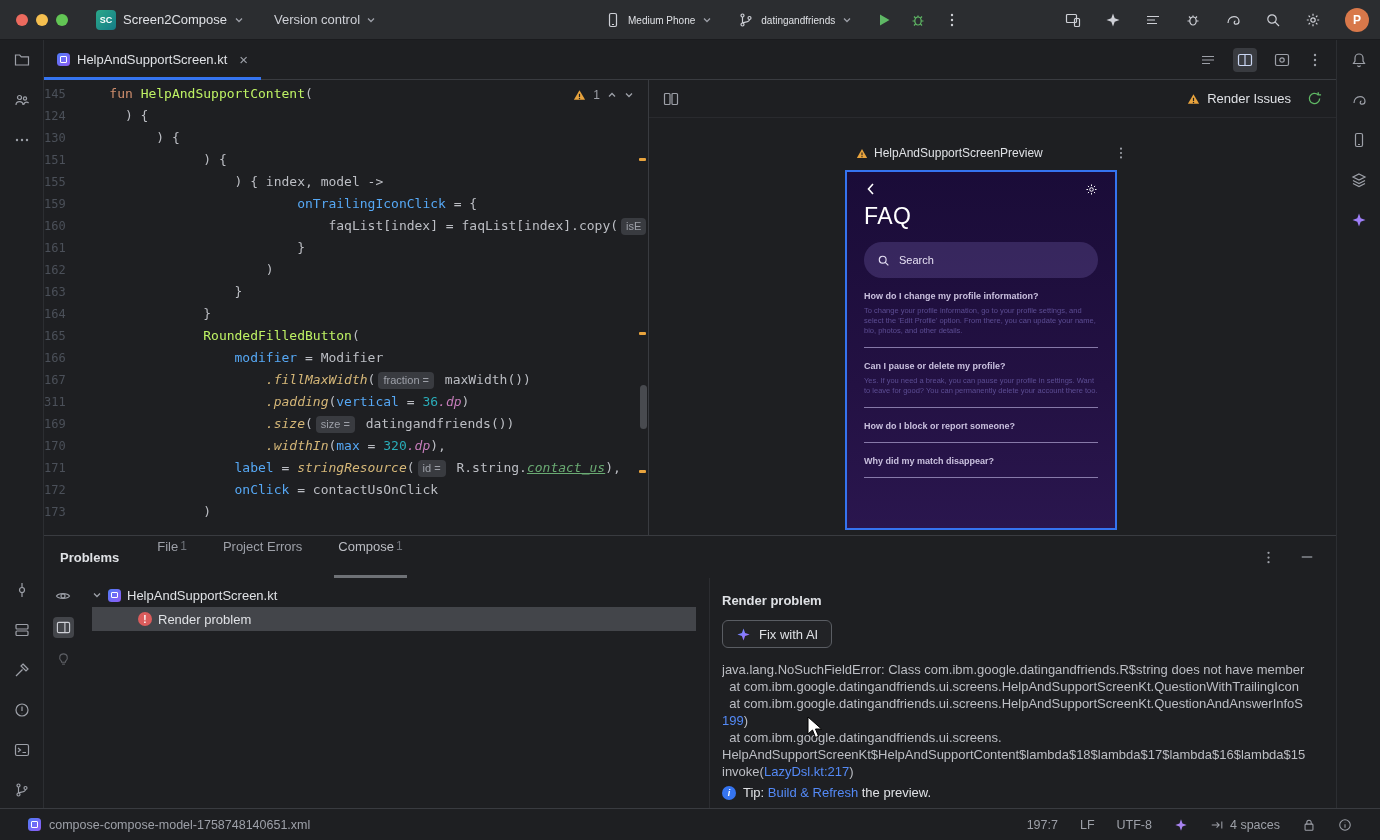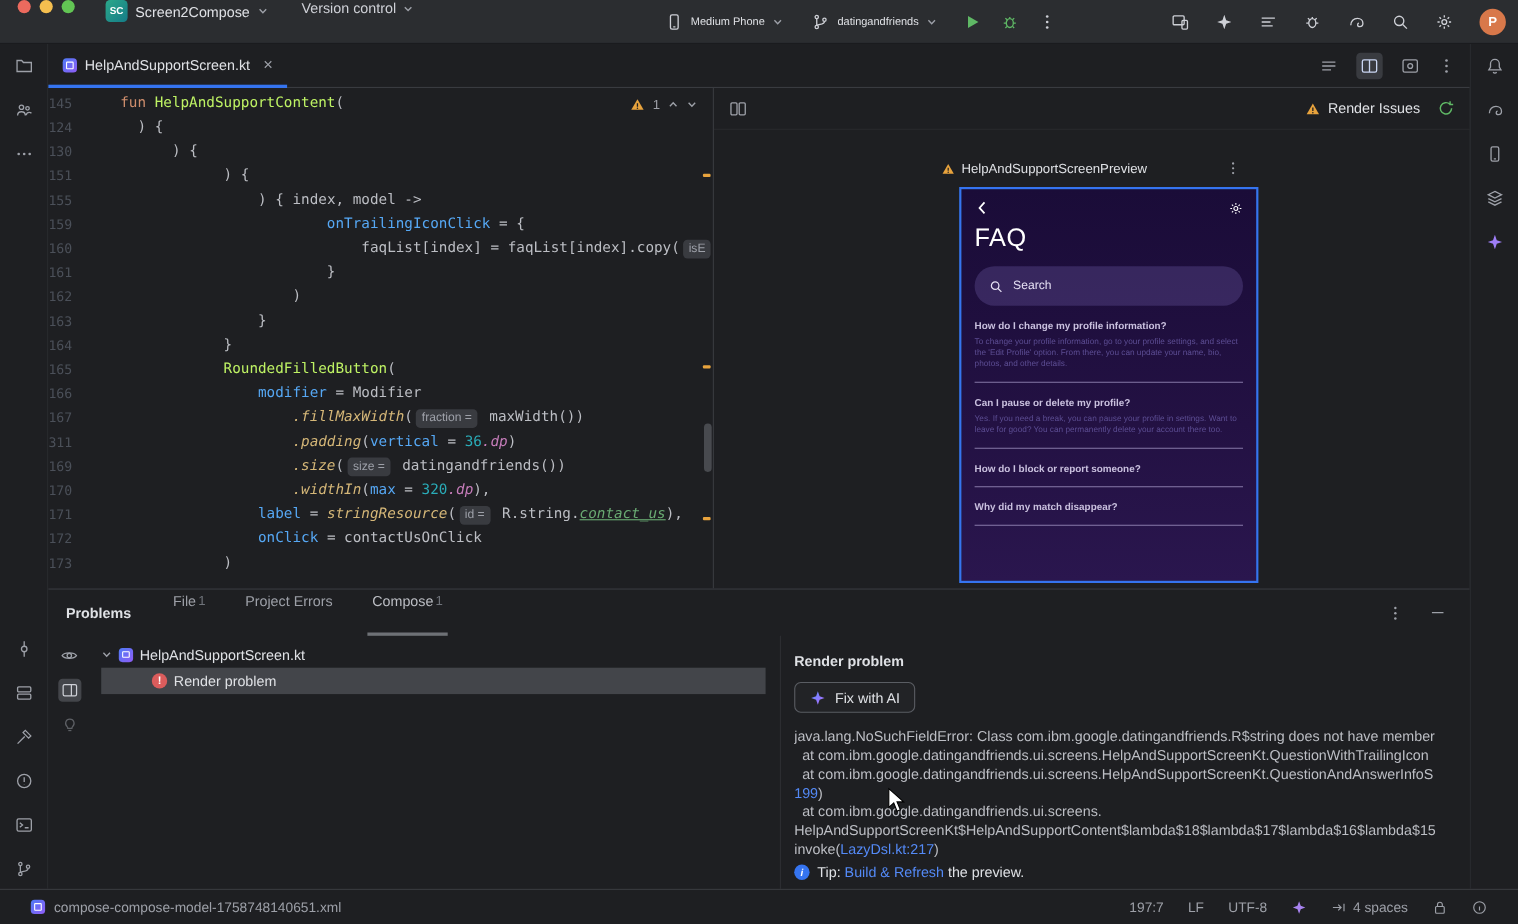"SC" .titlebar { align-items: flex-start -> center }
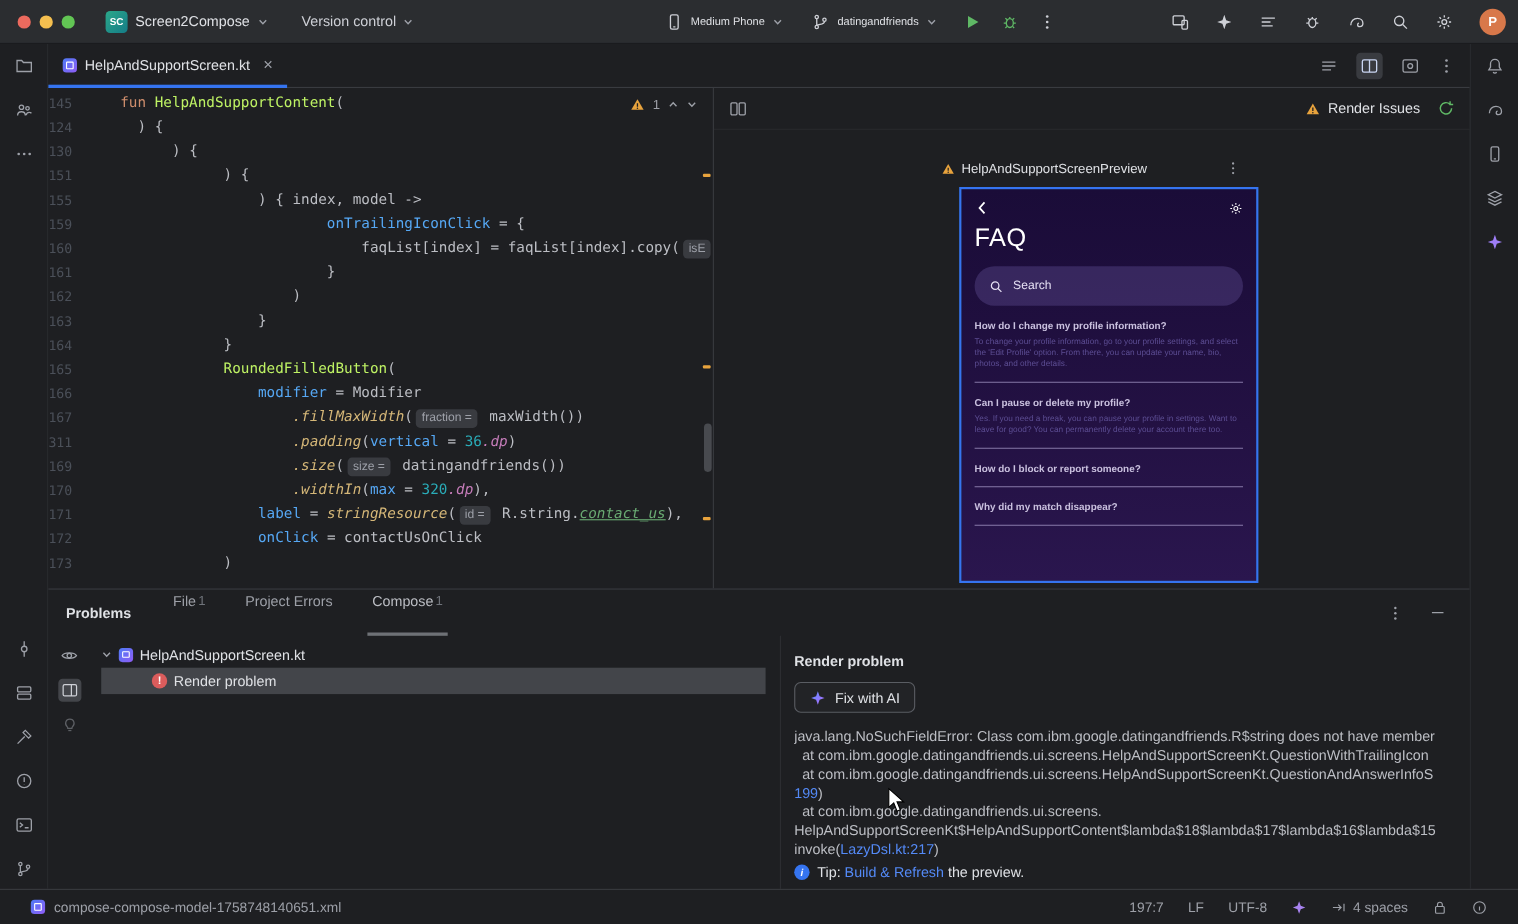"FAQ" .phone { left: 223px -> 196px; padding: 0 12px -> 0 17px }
--
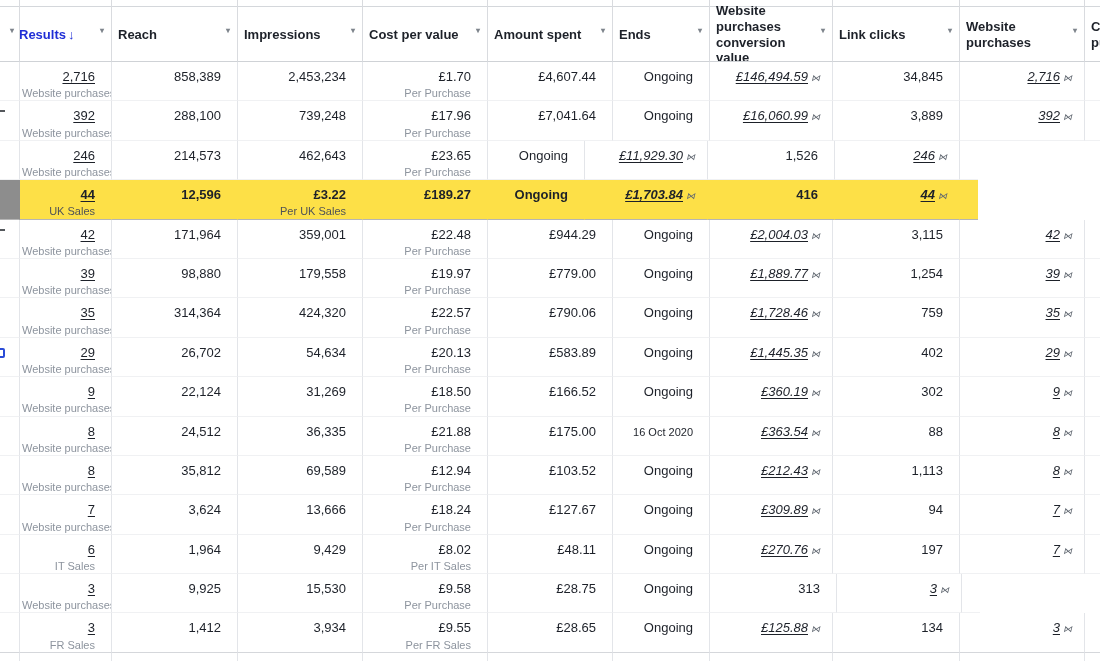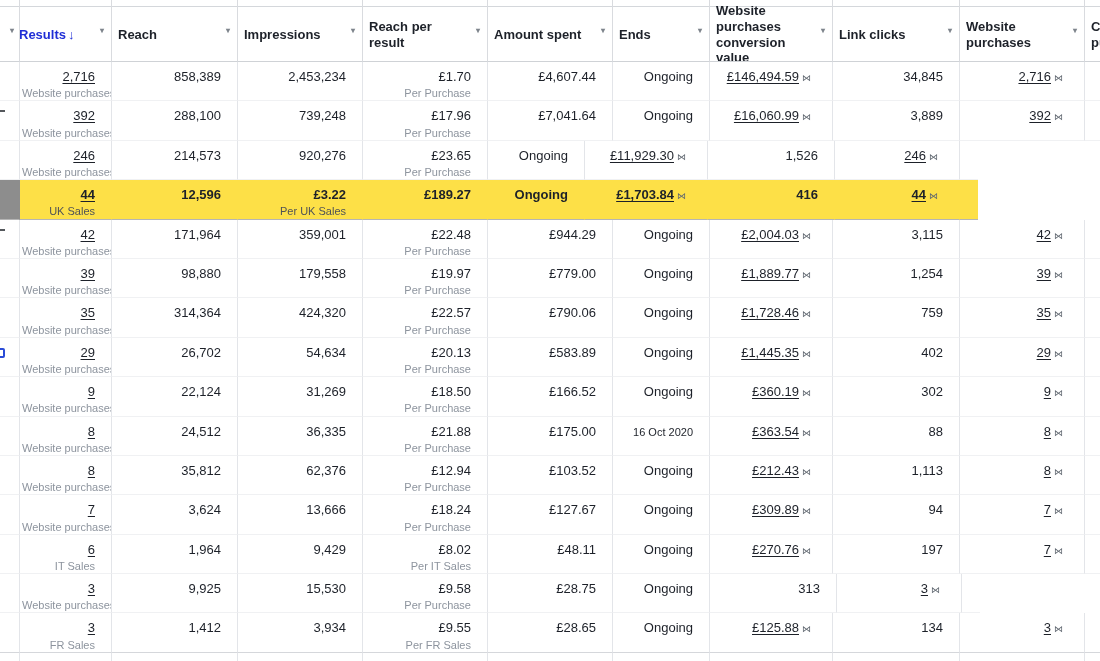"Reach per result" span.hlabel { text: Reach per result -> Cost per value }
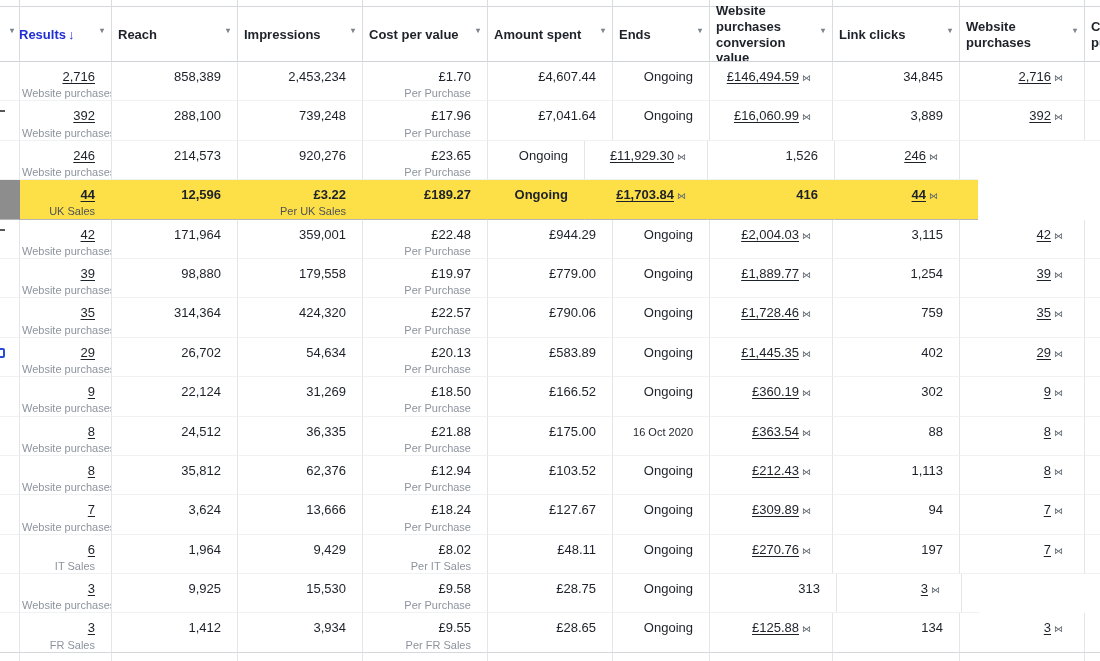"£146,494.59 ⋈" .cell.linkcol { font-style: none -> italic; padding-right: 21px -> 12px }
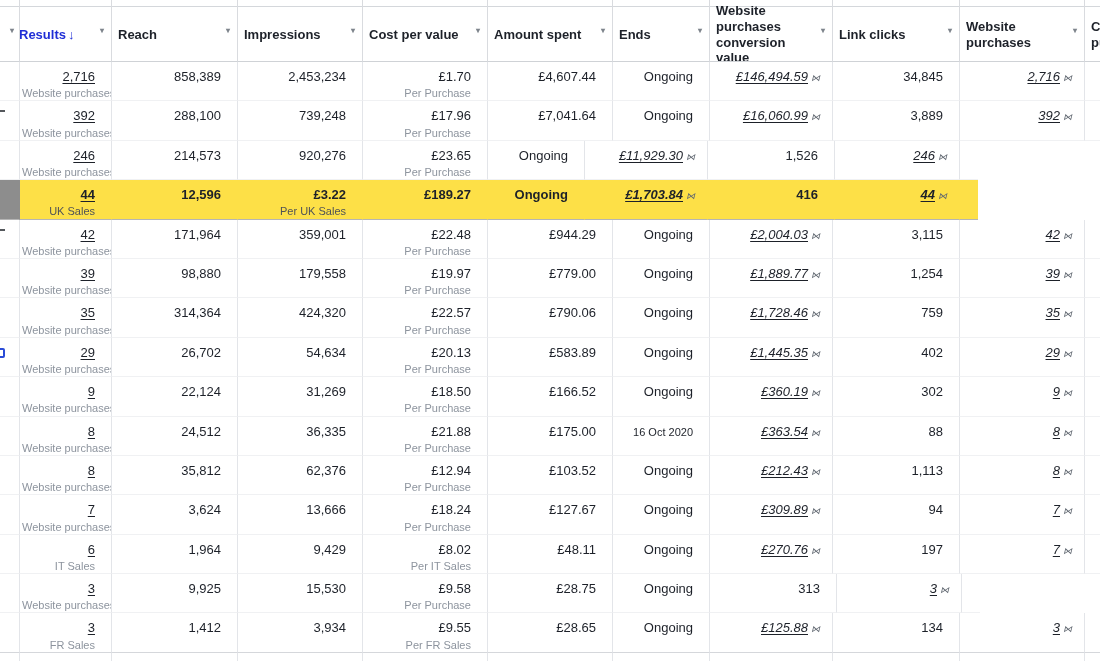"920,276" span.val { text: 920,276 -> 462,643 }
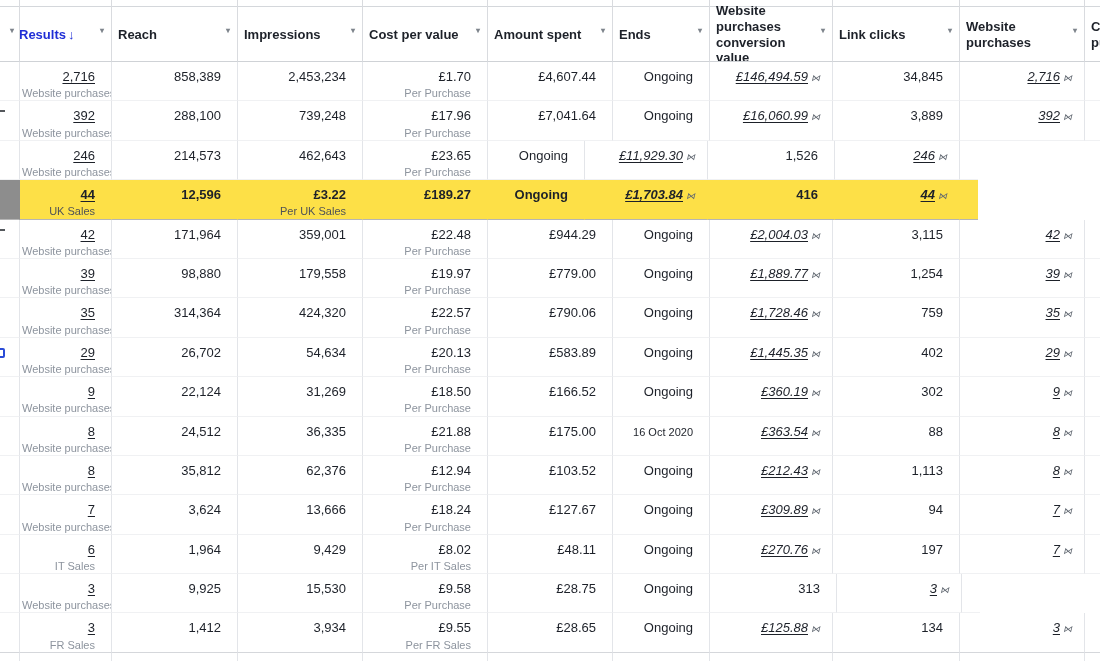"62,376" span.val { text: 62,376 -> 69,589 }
---
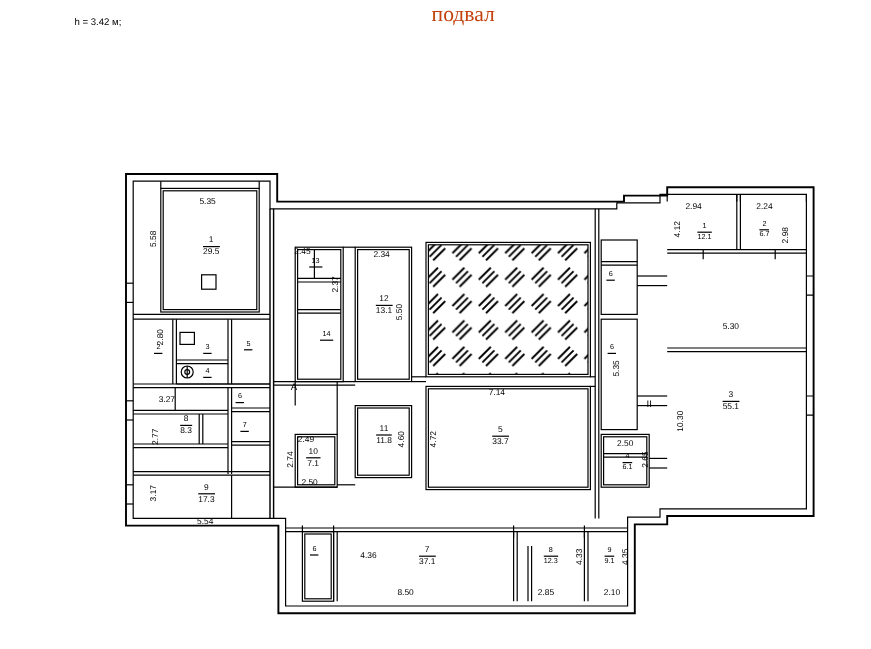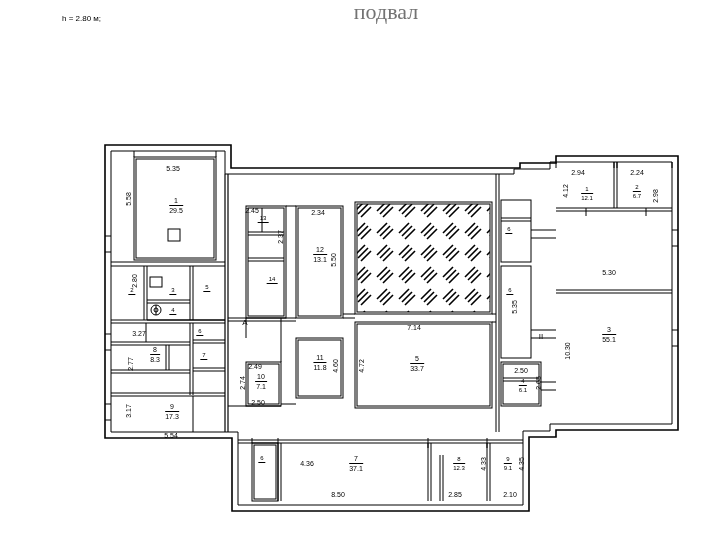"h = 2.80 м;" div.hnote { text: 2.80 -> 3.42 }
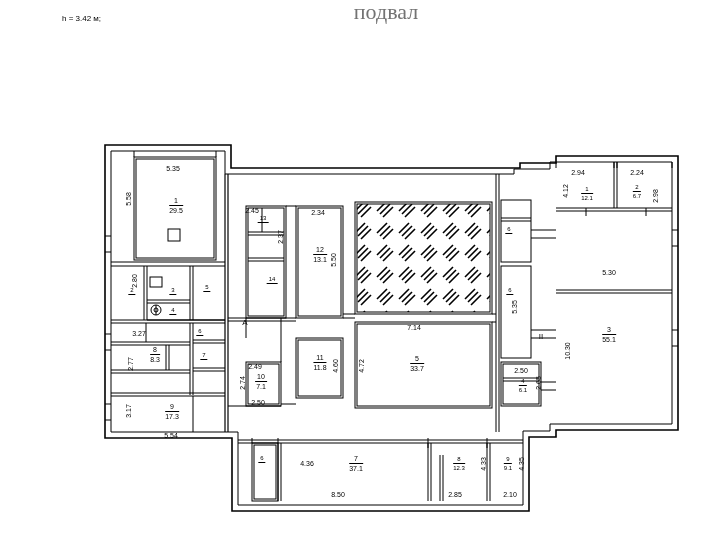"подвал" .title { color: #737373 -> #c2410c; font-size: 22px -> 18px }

= WORK TO BE COMPLETED =
All that is wanted is the lines above between the one containing "align-items: flex-start ->" and the one containing "left: 223px ->", inclusive, restated word for word, with pictures omitted.

= FINISHED EXERCISE =
"SC" .titlebar { align-items: flex-start -> center }
"FAQ" .phone { left: 223px -> 196px; padding: 0 12px -> 0 17px }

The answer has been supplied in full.